The Symbiote is a new malware that has been spotted compromising running processes on Linux operating systems. According to reports, the malware has been developing since last year.
The newly discovered malware has been analysed by cybersecurity researchers who have observed its possessed multiple technical aspects. It steals account credentials and provides backdoor access to its operators upon infecting the target.
After Symbiote injects itself inside all operating processes, it utilises a system-wide threat and leaves no traces of infection. This threat makes it a challenging malware to inspect by security analysts.
Symbiote malware uses a tool to detect data packets and obfuscate their C2 servers.
The Symbiote malware uses the Berkely Packet Filter hooking tool to detect network data packets and hide its communication channels from security solutions. The threat actors also use this malware for automated credential gathering from compromised Linux devices.
In addition, if a malware operator steals an admin credential, they will be enabled by the malware to move freely and laterally across the infected systems.
Symbiote’s primary targets include the finance and banking departments in Brazil and Latin America. Furthermore, the domain names utilised by the malware operators pretend to be big-time Brazilian banks.

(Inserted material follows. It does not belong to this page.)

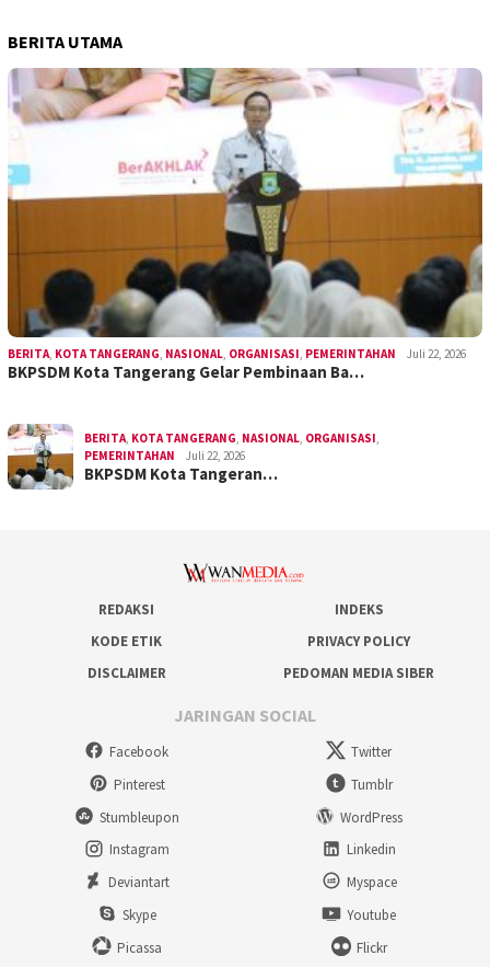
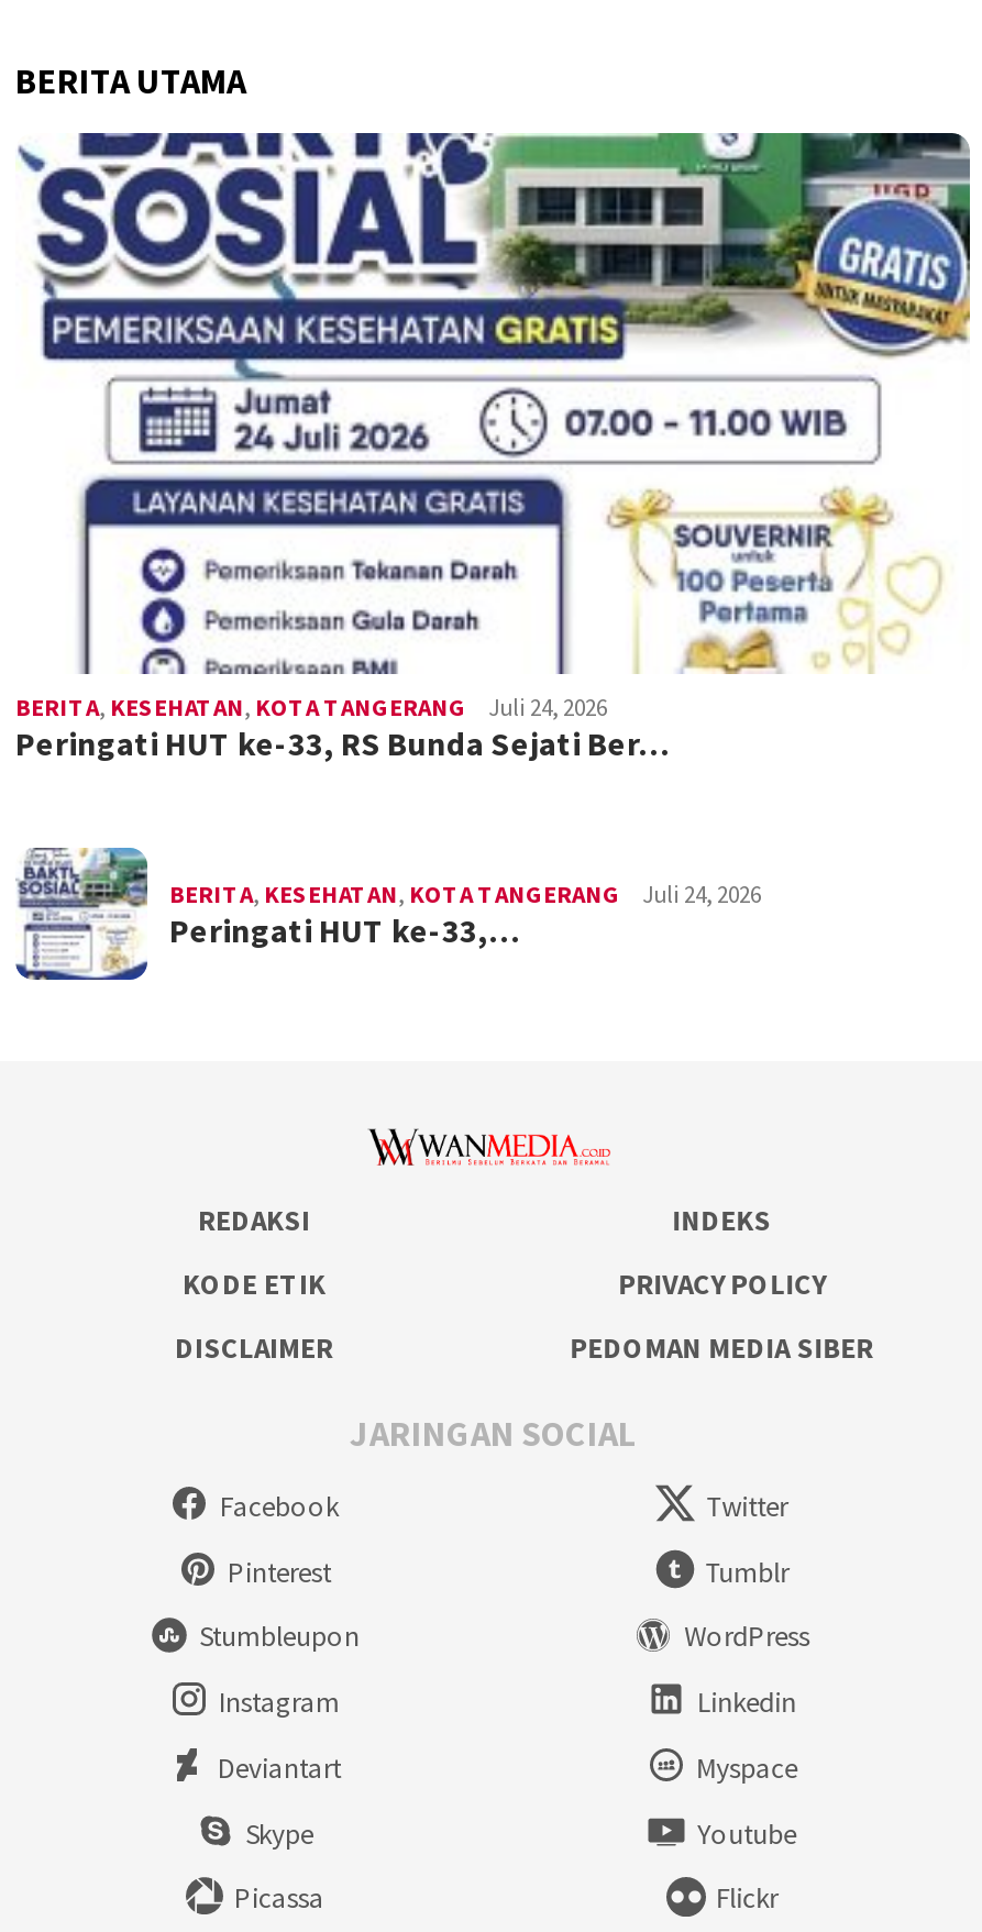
[7,67,483,382] [image] | BERITA, KOTA TANGERANG, NASIONAL, ORGANISASI, PEMERINTAHAN | Juli 22, 2026 | BKPSDM Kota Tangerang Gelar Pembinaan Ba… -> [15,131,972,764] [image] | BERITA, KESEHATAN, KOTA TANGERANG | Juli 24, 2026 | Peringati HUT ke-33, RS Bunda Sejati Ber…
[7,423,380,491] [image] | BERITA, KOTA TANGERANG, NASIONAL, ORGANISASI, | PEMERINTAHAN | Juli 22, 2026 | BKPSDM Kota Tangeran… -> [15,848,761,982] [image] | BERITA, KESEHATAN, KOTA TANGERANG | Juli 24, 2026 | Peringati HUT ke-33,…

For bypassing security solutions, Symbiote injects itself inside the inspection software process and uses the BPF hooking to differentiate the malicious ones from the safe ones. This method is only executed if an admin starts a packet capture on the infected machine to investigate.
The malware also deletes connection entries, runs packet filtering, and removes UDP traffic to hide its network activity on the compromised Linux device. The Symbiote malware can also hook the libpcap and libc functions to perform several actions to obfuscate its existence, such as hiding malicious processes and files distributed with the malware.
Cybersecurity experts claimed that Symbiote is a highly evasive malware despite its development stage. The entity also focuses on capturing credentials and facilitating backdoor access.
The experts recommend that admins use network telemetry to spot sketchy DNS requests. Firms should also consider deploying anti-malware and endpoint detection and response solutions to mitigate the risks from such threats.